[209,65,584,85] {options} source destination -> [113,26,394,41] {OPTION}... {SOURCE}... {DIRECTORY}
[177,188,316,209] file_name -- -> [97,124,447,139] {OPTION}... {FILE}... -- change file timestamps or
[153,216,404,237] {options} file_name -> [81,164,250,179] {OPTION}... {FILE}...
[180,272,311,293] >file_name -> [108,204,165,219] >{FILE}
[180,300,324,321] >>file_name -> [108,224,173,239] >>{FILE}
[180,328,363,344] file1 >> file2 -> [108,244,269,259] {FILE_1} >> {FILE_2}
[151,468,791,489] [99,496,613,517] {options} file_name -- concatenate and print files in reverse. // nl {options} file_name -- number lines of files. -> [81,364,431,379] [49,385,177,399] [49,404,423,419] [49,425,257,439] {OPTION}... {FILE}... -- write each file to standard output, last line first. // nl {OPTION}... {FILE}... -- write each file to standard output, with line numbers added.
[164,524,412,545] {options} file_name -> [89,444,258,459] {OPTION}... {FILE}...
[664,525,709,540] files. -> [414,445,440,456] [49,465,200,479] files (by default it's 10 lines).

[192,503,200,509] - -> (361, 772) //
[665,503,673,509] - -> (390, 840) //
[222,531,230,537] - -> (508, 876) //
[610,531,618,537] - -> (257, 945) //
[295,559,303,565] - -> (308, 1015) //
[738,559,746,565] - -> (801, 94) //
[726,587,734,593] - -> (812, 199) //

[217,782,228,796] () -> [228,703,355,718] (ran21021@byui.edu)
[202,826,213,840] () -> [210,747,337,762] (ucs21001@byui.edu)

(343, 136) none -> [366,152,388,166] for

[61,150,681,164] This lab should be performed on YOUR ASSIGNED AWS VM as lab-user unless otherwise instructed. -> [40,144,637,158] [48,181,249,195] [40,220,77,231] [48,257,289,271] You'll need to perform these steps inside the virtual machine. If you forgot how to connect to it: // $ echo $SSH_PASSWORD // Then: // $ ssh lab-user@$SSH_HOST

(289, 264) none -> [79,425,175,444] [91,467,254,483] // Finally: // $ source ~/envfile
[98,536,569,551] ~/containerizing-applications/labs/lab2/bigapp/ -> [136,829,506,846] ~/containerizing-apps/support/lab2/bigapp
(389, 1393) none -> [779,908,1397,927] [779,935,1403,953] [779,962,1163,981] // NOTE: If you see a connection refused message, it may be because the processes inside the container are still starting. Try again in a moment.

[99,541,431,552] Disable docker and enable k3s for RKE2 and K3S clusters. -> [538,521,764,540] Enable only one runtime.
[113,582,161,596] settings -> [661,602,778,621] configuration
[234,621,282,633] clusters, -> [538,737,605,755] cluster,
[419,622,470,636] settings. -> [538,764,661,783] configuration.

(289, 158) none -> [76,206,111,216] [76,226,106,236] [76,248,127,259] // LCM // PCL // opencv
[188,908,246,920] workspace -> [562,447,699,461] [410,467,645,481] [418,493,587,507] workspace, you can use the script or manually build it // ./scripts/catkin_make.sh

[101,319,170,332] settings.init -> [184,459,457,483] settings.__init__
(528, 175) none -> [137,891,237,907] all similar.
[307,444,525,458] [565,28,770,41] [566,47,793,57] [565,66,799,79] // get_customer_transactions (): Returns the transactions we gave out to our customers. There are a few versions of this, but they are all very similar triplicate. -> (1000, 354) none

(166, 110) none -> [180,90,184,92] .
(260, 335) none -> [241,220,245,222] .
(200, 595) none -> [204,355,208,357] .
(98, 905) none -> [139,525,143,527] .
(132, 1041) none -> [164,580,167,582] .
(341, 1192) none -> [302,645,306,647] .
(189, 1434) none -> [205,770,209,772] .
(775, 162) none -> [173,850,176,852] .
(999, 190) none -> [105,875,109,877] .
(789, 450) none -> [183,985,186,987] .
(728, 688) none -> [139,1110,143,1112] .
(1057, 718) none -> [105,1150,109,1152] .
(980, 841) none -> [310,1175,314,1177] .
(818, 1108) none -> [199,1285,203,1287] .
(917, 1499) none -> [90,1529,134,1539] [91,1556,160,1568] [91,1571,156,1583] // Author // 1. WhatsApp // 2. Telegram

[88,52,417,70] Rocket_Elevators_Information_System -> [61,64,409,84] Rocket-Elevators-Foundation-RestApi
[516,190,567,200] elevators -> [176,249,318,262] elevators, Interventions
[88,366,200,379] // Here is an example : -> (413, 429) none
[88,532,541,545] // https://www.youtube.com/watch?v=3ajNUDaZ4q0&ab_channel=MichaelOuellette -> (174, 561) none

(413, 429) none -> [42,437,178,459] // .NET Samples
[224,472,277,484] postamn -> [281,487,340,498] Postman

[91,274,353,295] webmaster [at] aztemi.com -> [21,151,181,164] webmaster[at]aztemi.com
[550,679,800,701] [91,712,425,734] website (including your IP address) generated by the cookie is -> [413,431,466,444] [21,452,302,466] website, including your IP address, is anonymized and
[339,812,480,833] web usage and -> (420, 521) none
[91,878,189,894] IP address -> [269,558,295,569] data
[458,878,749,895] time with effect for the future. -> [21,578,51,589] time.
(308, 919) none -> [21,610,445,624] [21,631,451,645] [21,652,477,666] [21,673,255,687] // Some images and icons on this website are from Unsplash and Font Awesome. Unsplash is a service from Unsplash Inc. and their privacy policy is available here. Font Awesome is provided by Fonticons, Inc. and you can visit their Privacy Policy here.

# Assigned task
Using the listing above, write every line out again exactly.

# Result of the task
[209,65,584,85] {options} source destination -> [113,26,394,41] {OPTION}... {SOURCE}... {DIRECTORY}
[177,188,316,209] file_name -- -> [97,124,447,139] {OPTION}... {FILE}... -- change file timestamps or
[153,216,404,237] {options} file_name -> [81,164,250,179] {OPTION}... {FILE}...
[180,272,311,293] >file_name -> [108,204,165,219] >{FILE}
[180,300,324,321] >>file_name -> [108,224,173,239] >>{FILE}
[180,328,363,344] file1 >> file2 -> [108,244,269,259] {FILE_1} >> {FILE_2}
[151,468,791,489] [99,496,613,517] {options} file_name -- concatenate and print files in reverse. // nl {options} file_name -- number lines of files. -> [81,364,431,379] [49,385,177,399] [49,404,423,419] [49,425,257,439] {OPTION}... {FILE}... -- write each file to standard output, last line first. // nl {OPTION}... {FILE}... -- write each file to standard output, with line numbers added.
[164,524,412,545] {options} file_name -> [89,444,258,459] {OPTION}... {FILE}...
[664,525,709,540] files. -> [414,445,440,456] [49,465,200,479] files (by default it's 10 lines).

[192,503,200,509] - -> (361, 772) //
[665,503,673,509] - -> (390, 840) //
[222,531,230,537] - -> (508, 876) //
[610,531,618,537] - -> (257, 945) //
[295,559,303,565] - -> (308, 1015) //
[738,559,746,565] - -> (801, 94) //
[726,587,734,593] - -> (812, 199) //

[217,782,228,796] () -> [228,703,355,718] (ran21021@byui.edu)
[202,826,213,840] () -> [210,747,337,762] (ucs21001@byui.edu)

(343, 136) none -> [366,152,388,166] for

[61,150,681,164] This lab should be performed on YOUR ASSIGNED AWS VM as lab-user unless otherwise instructed. -> [40,144,637,158] [48,181,249,195] [40,220,77,231] [48,257,289,271] You'll need to perform these steps inside the virtual machine. If you forgot how to connect to it: // $ echo $SSH_PASSWORD // Then: // $ ssh lab-user@$SSH_HOST

(289, 264) none -> [79,425,175,444] [91,467,254,483] // Finally: // $ source ~/envfile
[98,536,569,551] ~/containerizing-applications/labs/lab2/bigapp/ -> [136,829,506,846] ~/containerizing-apps/support/lab2/bigapp
(389, 1393) none -> [779,908,1397,927] [779,935,1403,953] [779,962,1163,981] // NOTE: If you see a connection refused message, it may be because the processes inside the container are still starting. Try again in a moment.

[99,541,431,552] Disable docker and enable k3s for RKE2 and K3S clusters. -> [538,521,764,540] Enable only one runtime.
[113,582,161,596] settings -> [661,602,778,621] configuration
[234,621,282,633] clusters, -> [538,737,605,755] cluster,
[419,622,470,636] settings. -> [538,764,661,783] configuration.

(289, 158) none -> [76,206,111,216] [76,226,106,236] [76,248,127,259] // LCM // PCL // opencv
[188,908,246,920] workspace -> [562,447,699,461] [410,467,645,481] [418,493,587,507] workspace, you can use the script or manually build it // ./scripts/catkin_make.sh

[101,319,170,332] settings.init -> [184,459,457,483] settings.__init__
(528, 175) none -> [137,891,237,907] all similar.
[307,444,525,458] [565,28,770,41] [566,47,793,57] [565,66,799,79] // get_customer_transactions (): Returns the transactions we gave out to our customers. There are a few versions of this, but they are all very similar triplicate. -> (1000, 354) none

(166, 110) none -> [180,90,184,92] .
(260, 335) none -> [241,220,245,222] .
(200, 595) none -> [204,355,208,357] .
(98, 905) none -> [139,525,143,527] .
(132, 1041) none -> [164,580,167,582] .
(341, 1192) none -> [302,645,306,647] .
(189, 1434) none -> [205,770,209,772] .
(775, 162) none -> [173,850,176,852] .
(999, 190) none -> [105,875,109,877] .
(789, 450) none -> [183,985,186,987] .
(728, 688) none -> [139,1110,143,1112] .
(1057, 718) none -> [105,1150,109,1152] .
(980, 841) none -> [310,1175,314,1177] .
(818, 1108) none -> [199,1285,203,1287] .
(917, 1499) none -> [90,1529,134,1539] [91,1556,160,1568] [91,1571,156,1583] // Author // 1. WhatsApp // 2. Telegram

[88,52,417,70] Rocket_Elevators_Information_System -> [61,64,409,84] Rocket-Elevators-Foundation-RestApi
[516,190,567,200] elevators -> [176,249,318,262] elevators, Interventions
[88,366,200,379] // Here is an example : -> (413, 429) none
[88,532,541,545] // https://www.youtube.com/watch?v=3ajNUDaZ4q0&ab_channel=MichaelOuellette -> (174, 561) none

(413, 429) none -> [42,437,178,459] // .NET Samples
[224,472,277,484] postamn -> [281,487,340,498] Postman

[91,274,353,295] webmaster [at] aztemi.com -> [21,151,181,164] webmaster[at]aztemi.com
[550,679,800,701] [91,712,425,734] website (including your IP address) generated by the cookie is -> [413,431,466,444] [21,452,302,466] website, including your IP address, is anonymized and
[339,812,480,833] web usage and -> (420, 521) none
[91,878,189,894] IP address -> [269,558,295,569] data
[458,878,749,895] time with effect for the future. -> [21,578,51,589] time.
(308, 919) none -> [21,610,445,624] [21,631,451,645] [21,652,477,666] [21,673,255,687] // Some images and icons on this website are from Unsplash and Font Awesome. Unsplash is a service from Unsplash Inc. and their privacy policy is available here. Font Awesome is provided by Fonticons, Inc. and you can visit their Privacy Policy here.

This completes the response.